Solutions are Within Reach
Fortunately, technology is providing new and increasingly powerful levers that we can use to accelerate patient access to safe and effective new therapies.
These powerful new technologies include AI, silico-based techniques (i.e., “tissue or organ on a chip”), new statistical tools, and computational modeling. These and other new technologies and tools, generally referred to as Technology and Computational Evidence and Modeling (TCEM) or New Approach Methods (NAMs), can provide:
- More accurate ways to identify promising drug candidates.
- Methods to design faster and more responsive clinical trials.
- Faster shelving of targets that show a low probability of success.
- Faster identification of safety and efficacy issues.
- Tools to test new drugs with better safety and efficacy profiles.
- Methodology for better utilization of real-world data/real world evidence.
TCEM and NAMs have the potential to identify promising new molecules faster, cheaper, and more accurately. For example, computational modeling can help identify potential drug/drug interactions, search large databases for safety and efficacy information, more readily identify cures for rare diseases, advance repurposing of older drugs, and help create new molecules.
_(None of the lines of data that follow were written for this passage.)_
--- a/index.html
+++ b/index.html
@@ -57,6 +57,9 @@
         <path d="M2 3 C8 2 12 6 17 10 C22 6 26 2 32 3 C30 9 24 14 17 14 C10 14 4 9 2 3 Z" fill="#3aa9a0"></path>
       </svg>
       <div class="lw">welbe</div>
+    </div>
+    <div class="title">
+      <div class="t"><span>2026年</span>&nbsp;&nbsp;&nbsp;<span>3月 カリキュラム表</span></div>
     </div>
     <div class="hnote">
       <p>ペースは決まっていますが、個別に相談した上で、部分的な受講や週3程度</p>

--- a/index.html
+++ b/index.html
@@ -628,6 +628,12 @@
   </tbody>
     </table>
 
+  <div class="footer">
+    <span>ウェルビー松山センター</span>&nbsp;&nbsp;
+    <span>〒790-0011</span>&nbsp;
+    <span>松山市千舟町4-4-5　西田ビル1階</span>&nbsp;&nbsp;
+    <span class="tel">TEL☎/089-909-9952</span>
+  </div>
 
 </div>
In summary, TCEM and NAMs present faster, lower-cost ways to identify promising new drugs and focus our research efforts, before we spend the time and money on costly and risky animal and human studies. By using these new tools, patients get access to safe and effective new drugs faster and cheaper, without lowering our approval standards.
A Call to Action
Patients need faster and lower-cost access to safe and effective drugs—and TCEM and NAM tools offer a path forward to achieve these goals. Harvesting the benefits of these new technologies requires engagement and commitment from all stakeholders: industry, FDA, researchers, academics, patients, and Congress. These stakeholders need to collaboratively develop TCEM and NAM tools and, importantly, to maximize their regulatory uses. This is an achievable goal if stakeholders work together.
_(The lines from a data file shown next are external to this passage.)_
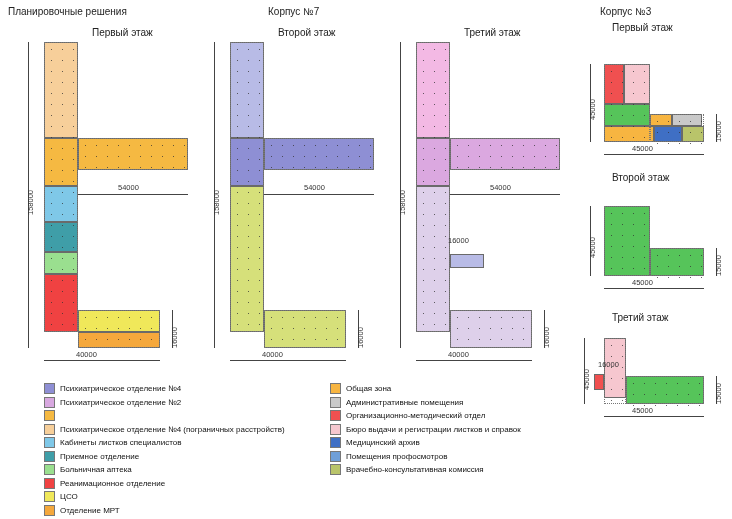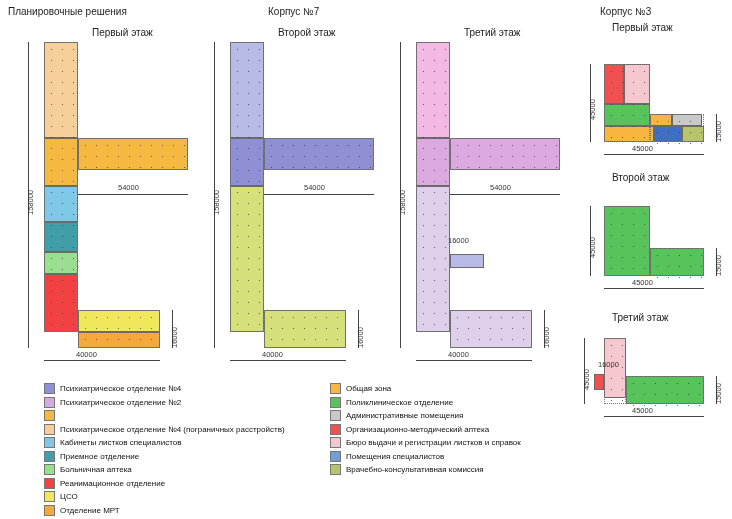--- a/index.html
+++ b/index.html
@@ -726,10 +726,6 @@
     <span class="lgtxt">Общая зона</span>
   </div>
   <div class="legend-item">
-    <span class="sw" style="background:#56c45a;"></span>
-    <span class="lgtxt">Поликлиническое отделение</span>
-  </div>
-  <div class="legend-item">
     <span class="sw" style="background:#c9c9c9;"></span>
     <span class="lgtxt">Административные помещения</span>
   </div>

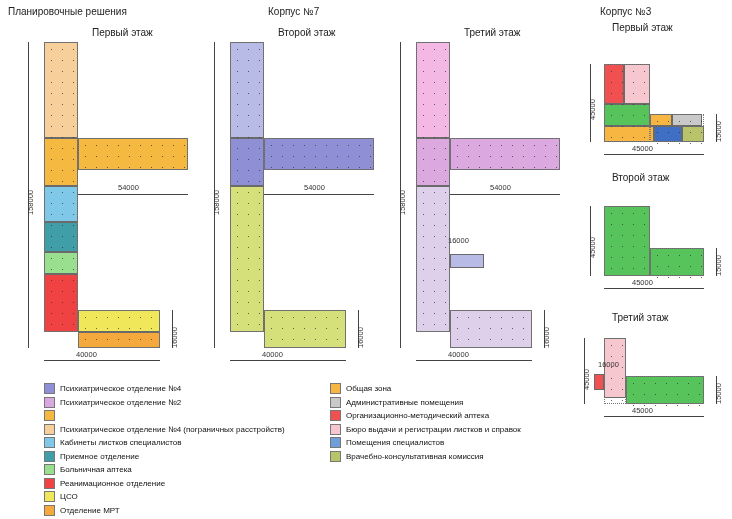--- a/index.html
+++ b/index.html
@@ -731,7 +731,7 @@
   </div>
   <div class="legend-item">
     <span class="sw" style="background:#f05050;"></span>
-    <span class="lgtxt">Организационно-методический аптека</span>
+    <span class="lgtxt">Организационно-методический отдел</span>
   </div>
   <div class="legend-item">
     <span class="sw" style="background:#f6c7cf;"></span>

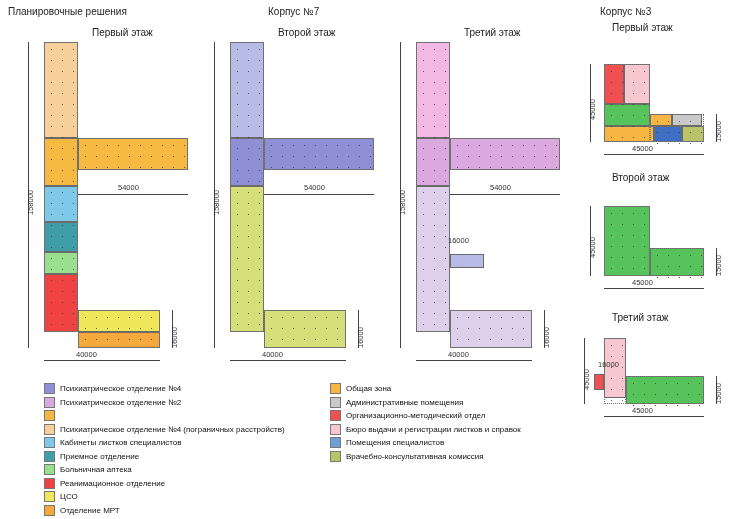--- a/index.html
+++ b/index.html
@@ -738,6 +738,10 @@
     <span class="lgtxt">Бюро выдачи и регистрации листков и справок</span>
   </div>
   <div class="legend-item">
+    <span class="sw" style="background:#3f6fc4;"></span>
+    <span class="lgtxt">Медицинский архив</span>
+  </div>
+  <div class="legend-item">
     <span class="sw" style="background:#6f9fd8;"></span>
     <span class="lgtxt">Помещения специалистов</span>
   </div>

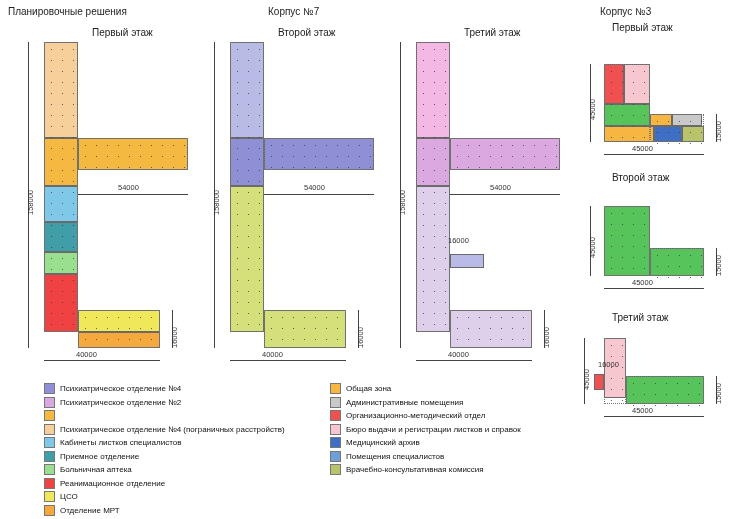--- a/index.html
+++ b/index.html
@@ -743,7 +743,7 @@
   </div>
   <div class="legend-item">
     <span class="sw" style="background:#6f9fd8;"></span>
-    <span class="lgtxt">Помещения специалистов</span>
+    <span class="lgtxt">Помещения профосмотров</span>
   </div>
   <div class="legend-item">
     <span class="sw" style="background:#b9c46a;"></span>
For these tools to succeed, we need increased support from Congress, FDA engagement, industry commitment, advanced research, and patient support to fine-tune, validate, and standardize these technologies. We need regulatory alignment and modernized guidances, including new recognized standards and advanced processes at FDA and other regulatory agencies, such as the European Medicines Agency. These actions require a commitment from all stakeholders to advance the use of these tools for the ultimate benefit of patients.
Conclusion
FDA, industry leaders, academics, researchers, standards developers, patients, and Congress must unite to support the development and use of TCEMs and NAMs to speed patient access to innovative, safe, lower-cost life-saving therapies down the superhighway. The current product development model must evolve and embrace the advances in TCEM and NAMs if we are to meaningfully bend the time–cost curve for getting new safe and effective therapies to patients.
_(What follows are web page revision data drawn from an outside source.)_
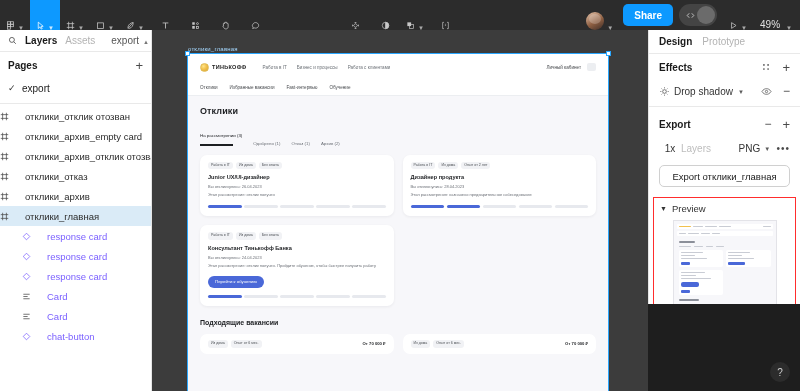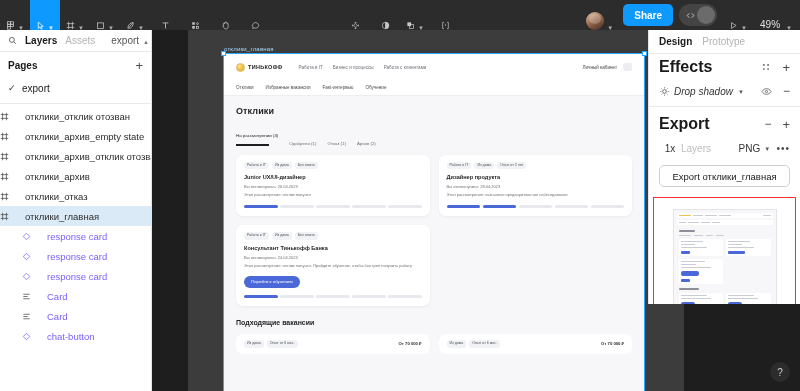--- a/index.html
+++ b/index.html
@@ -203,7 +203,7 @@
   .sec-head {
     height: 26px; display: flex; align-items: center; padding: 0 10px;
   }
-  .sec-head .t { font-size: 16px; font-weight: bold; color: #1a1a1a; }
+  .sec-head .t { font-size: 10px; font-weight: bold; color: #1a1a1a; }
   .sec-head .acts { margin-left: auto; display: flex; align-items: center; gap: 11px; color: #4a4a4a; }
   .effect-row {
     height: 22px; display: flex; align-items: center; padding: 0 10px; gap: 7px;

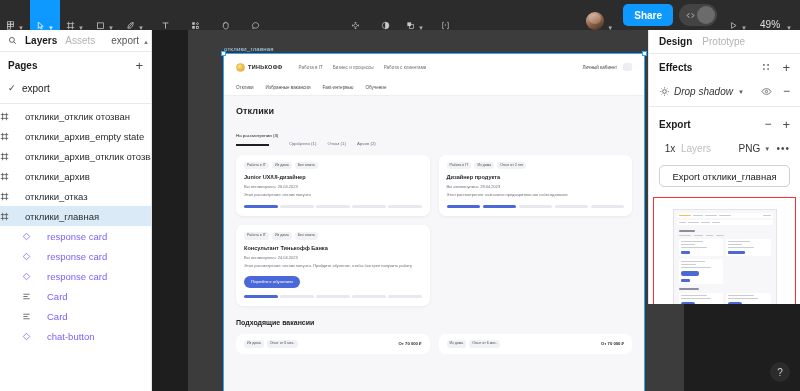--- a/index.html
+++ b/index.html
@@ -209,7 +209,7 @@
     height: 22px; display: flex; align-items: center; padding: 0 10px; gap: 7px;
     color: #333;
   }
-  .effect-row .name { font-size: 10px; display: flex; align-items: center; gap: 4px; font-style: italic; }
+  .effect-row .name { font-size: 10px; display: flex; align-items: center; gap: 4px; }
   .effect-row .acts { margin-left: auto; display: flex; align-items: center; gap: 11px; }
   .rp-div { height: 1px; background: #e9e9e9; margin: 4px 0; }
 

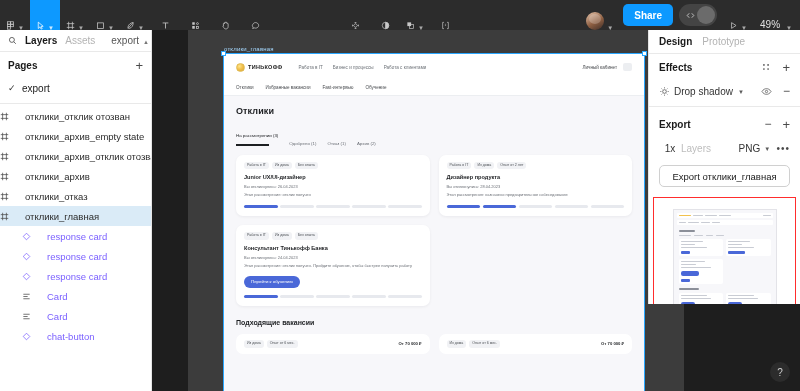--- a/index.html
+++ b/index.html
@@ -104,7 +104,7 @@
   .canvas {
     position: absolute; top: 30px; left: 152px;
     width: 496px; height: 361px;
-    background: #3c3c3c; overflow: hidden; margin-left: 36px;
+    background: #3c3c3c; overflow: hidden;
   }
   .frame-title {
     position: absolute; left: 36px; top: 16px;

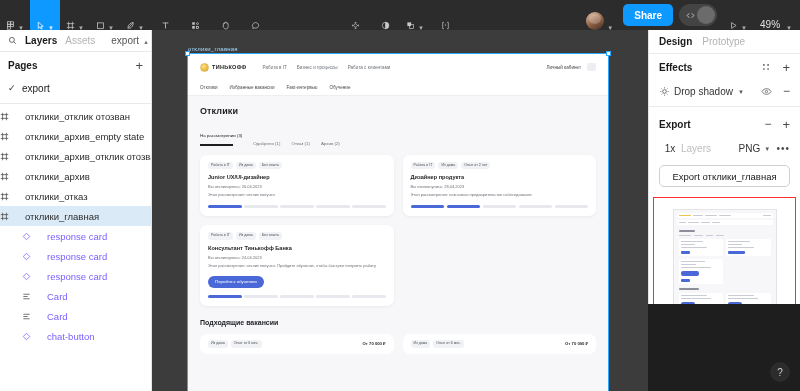--- a/index.html
+++ b/index.html
@@ -426,7 +426,7 @@
               <path d="M3.5 1 V11 M8.5 1 V11 M1 3.5 H11 M1 8.5 H11"></path>
             </svg>
           </span>
-          <span class="lrow-label">отклики_архив_empty state</span>
+          <span class="lrow-label">отклики_архив_empty card</span>
         </div>
         <div class="layer-row">
           <span style="display:flex">

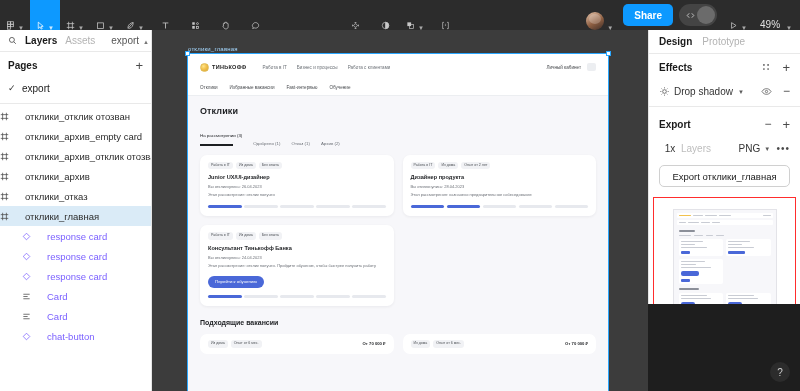--- a/index.html
+++ b/index.html
@@ -442,7 +442,7 @@
               <path d="M3.5 1 V11 M8.5 1 V11 M1 3.5 H11 M1 8.5 H11"></path>
             </svg>
           </span>
-          <span class="lrow-label">отклики_архив</span>
+          <span class="lrow-label">отклики_отказ</span>
         </div>
         <div class="layer-row">
           <span style="display:flex">
@@ -450,7 +450,7 @@
               <path d="M3.5 1 V11 M8.5 1 V11 M1 3.5 H11 M1 8.5 H11"></path>
             </svg>
           </span>
-          <span class="lrow-label">отклики_отказ</span>
+          <span class="lrow-label">отклики_архив</span>
         </div>
         <div class="layer-row selected">
           <span style="display:flex">

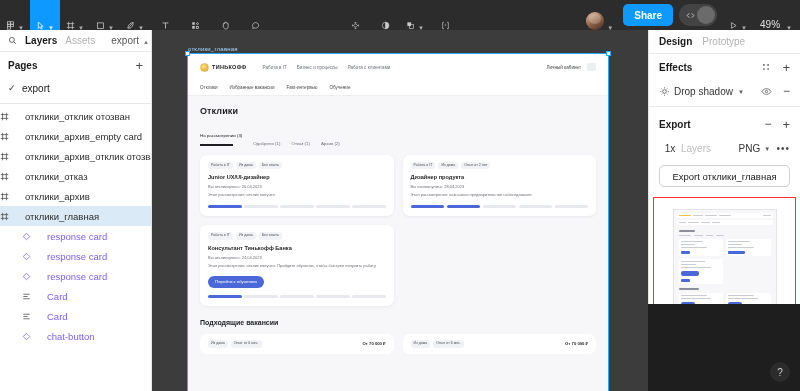--- a/index.html
+++ b/index.html
@@ -691,6 +691,10 @@
     <div class="export-btn">Export отклики_главная</div>
 
     <div class="preview-box">
+      <div class="preview-head">
+        <span style="font-size:7px">▼</span>
+        <span>Preview</span>
+      </div>
       <div class="preview-img">
         <div class="pv-bar">
           <span class="pv-line" style="width:12px;background:#f2c14e"></span>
[1] Dean G. Brown, Heike J. Wobst, Abhijeet Kapoor, Leslie A. Kenna & Noel Southall, “Clinical development times for innovative drugs,” Nature Reviews Drug Discovery 21, (2022): 793–794, https://doi.org/10.1038/d41573-021-00190-9.
[2] Congressional Budget Office (CBO), Research and Development in the Pharmaceutical Industry, (April 2021): 1, https://www.cbo.gov/publication/57126#_idTextAnchor036.
[3] Ibid.
[4] NIH Reporter, Columbia University, Project Number 4UH3EB017103-03, https://reporter.nih.gov/project-details/8768920.
[5] Gail A. Van Norman, “Limitations of Animal Studies for Predicting Toxicity in Clinical Trials: Is it Time to Rethink Our Current Approach?” JACC: Basic to Translational Science 5, no. 4 (2020): 846, 10.1016/j.jacbts.2019.10.008.
[6] Ibid.
[7] CBO, Research and Development, 3, 7.